# What is required:
Without including pictures, set down every record exactly as it stands.

# Records provided:
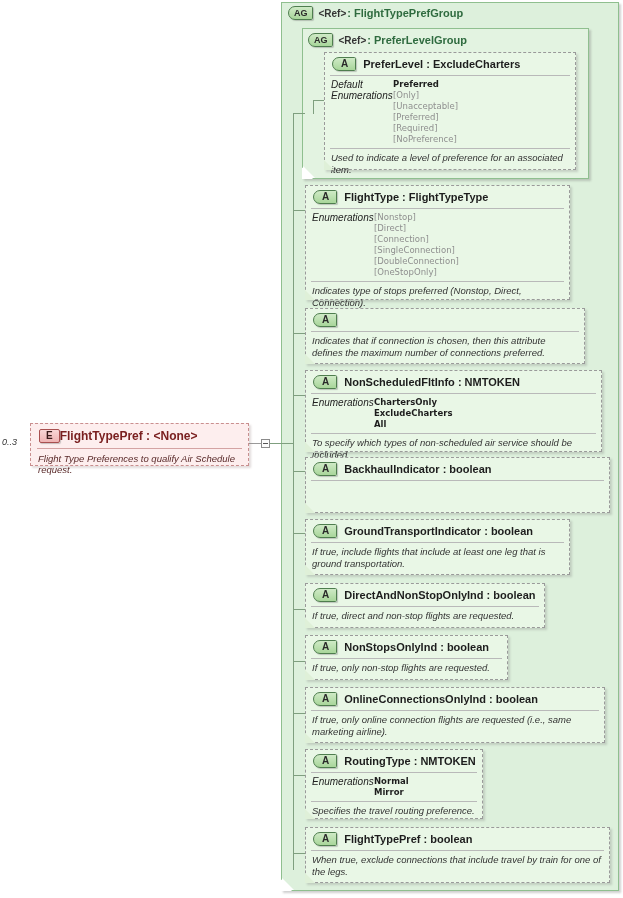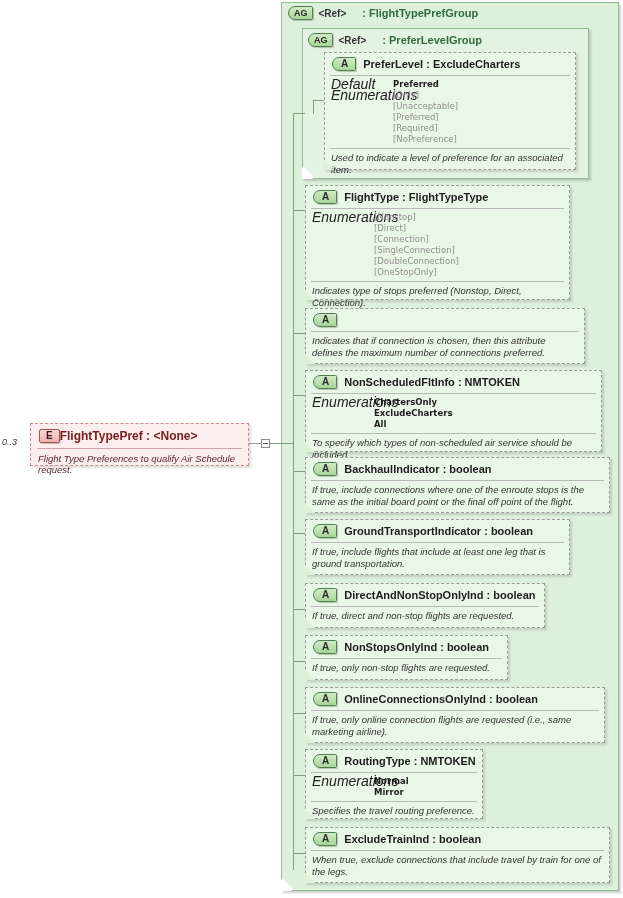--- a/index.html
+++ b/index.html
@@ -72,7 +72,7 @@
     font-size:10px;font-weight:bold;color:#333;margin-left:6px;
   }
   .ref-type{
-    font-size:11px;font-weight:bold;color:#2f6b3f;margin-left:16px;
+    font-size:11px;font-weight:bold;color:#2f6b3f;margin-left:1px;
   }
 
   

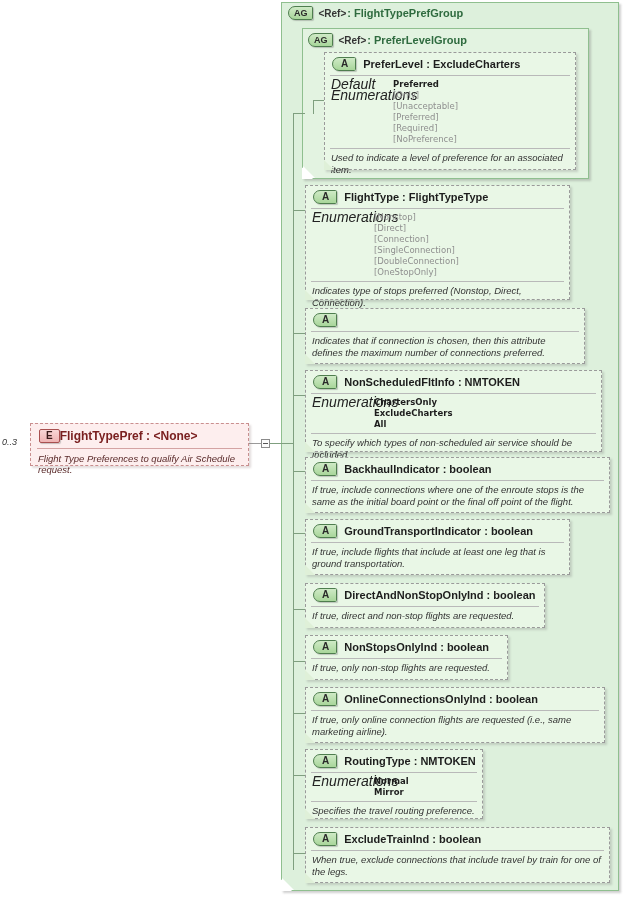--- a/index.html
+++ b/index.html
@@ -101,7 +101,7 @@
   .body{padding:3px 5px 3px 6px;}
   .enum-row{display:flex;align-items:flex-start;}
   .enum-lbl{
-    font-size:14px;font-style:italic;color:#222;
+    font-size:10px;font-style:italic;color:#222;
     width:62px;flex:0 0 62px;line-height:11px;
   }
   .enum-lbl span{display:block;}

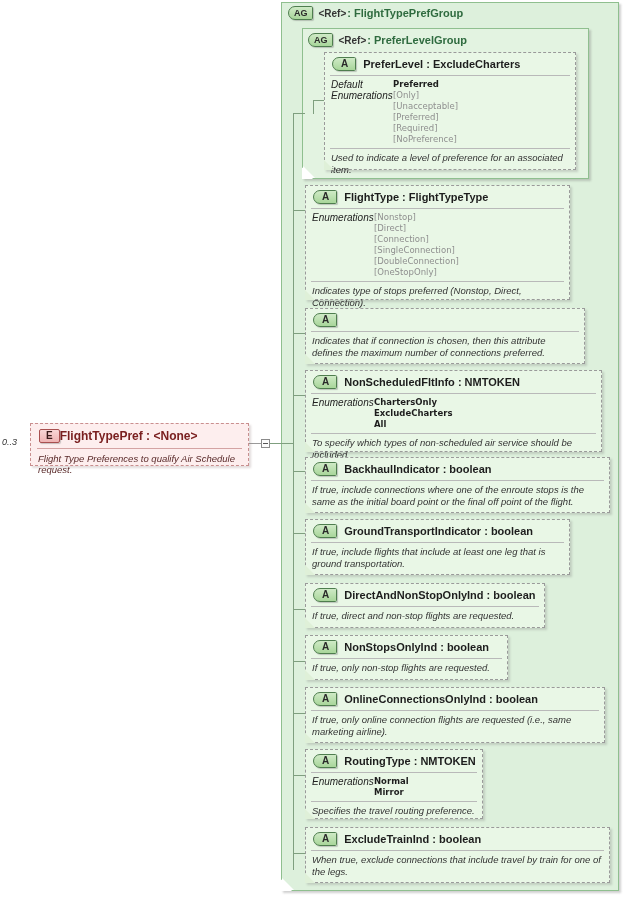--- a/index.html
+++ b/index.html
@@ -292,7 +292,6 @@
       <span class="attr-name">BackhaulIndicator : boolean</span>
     </div>
     <div class="hr"></div>
-    <div class="doc">If true, include connections where one of the enroute stops is the same as the initial board point or the final off point of the flight.</div>
   </div>
 
   <div class="attr-box" style="left:305px;top:519px;width:265px;height:56px;">

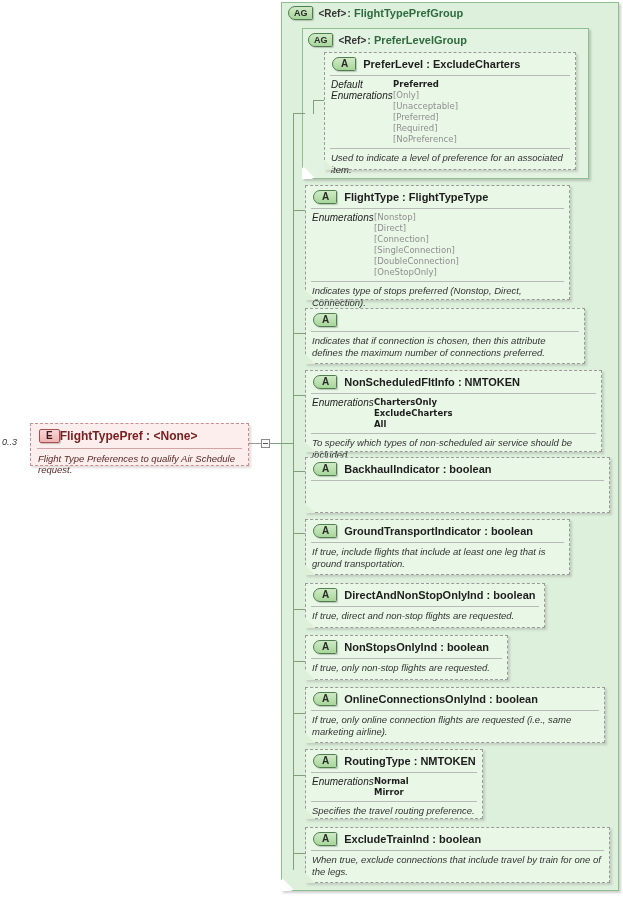--- a/index.html
+++ b/index.html
@@ -360,7 +360,7 @@
     <div class="attr-corner"></div>
     <div class="head">
       <span class="badge a">A</span>
-      <span class="attr-name">ExcludeTrainInd : boolean</span>
+      <span class="attr-name">FlightTypePref : boolean</span>
     </div>
     <div class="hr"></div>
     <div class="doc">When true, exclude connections that include travel by train for one of the legs.</div>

# Response box:
--- a/index.html
+++ b/index.html
@@ -72,7 +72,7 @@
     font-size:10px;font-weight:bold;color:#333;margin-left:6px;
   }
   .ref-type{
-    font-size:11px;font-weight:bold;color:#2f6b3f;margin-left:16px;
+    font-size:11px;font-weight:bold;color:#2f6b3f;margin-left:1px;
   }
 
   

--- a/index.html
+++ b/index.html
@@ -101,7 +101,7 @@
   .body{padding:3px 5px 3px 6px;}
   .enum-row{display:flex;align-items:flex-start;}
   .enum-lbl{
-    font-size:14px;font-style:italic;color:#222;
+    font-size:10px;font-style:italic;color:#222;
     width:62px;flex:0 0 62px;line-height:11px;
   }
   .enum-lbl span{display:block;}

--- a/index.html
+++ b/index.html
@@ -292,7 +292,6 @@
       <span class="attr-name">BackhaulIndicator : boolean</span>
     </div>
     <div class="hr"></div>
-    <div class="doc">If true, include connections where one of the enroute stops is the same as the initial board point or the final off point of the flight.</div>
   </div>
 
   <div class="attr-box" style="left:305px;top:519px;width:265px;height:56px;">

--- a/index.html
+++ b/index.html
@@ -360,7 +360,7 @@
     <div class="attr-corner"></div>
     <div class="head">
       <span class="badge a">A</span>
-      <span class="attr-name">ExcludeTrainInd : boolean</span>
+      <span class="attr-name">FlightTypePref : boolean</span>
     </div>
     <div class="hr"></div>
     <div class="doc">When true, exclude connections that include travel by train for one of the legs.</div>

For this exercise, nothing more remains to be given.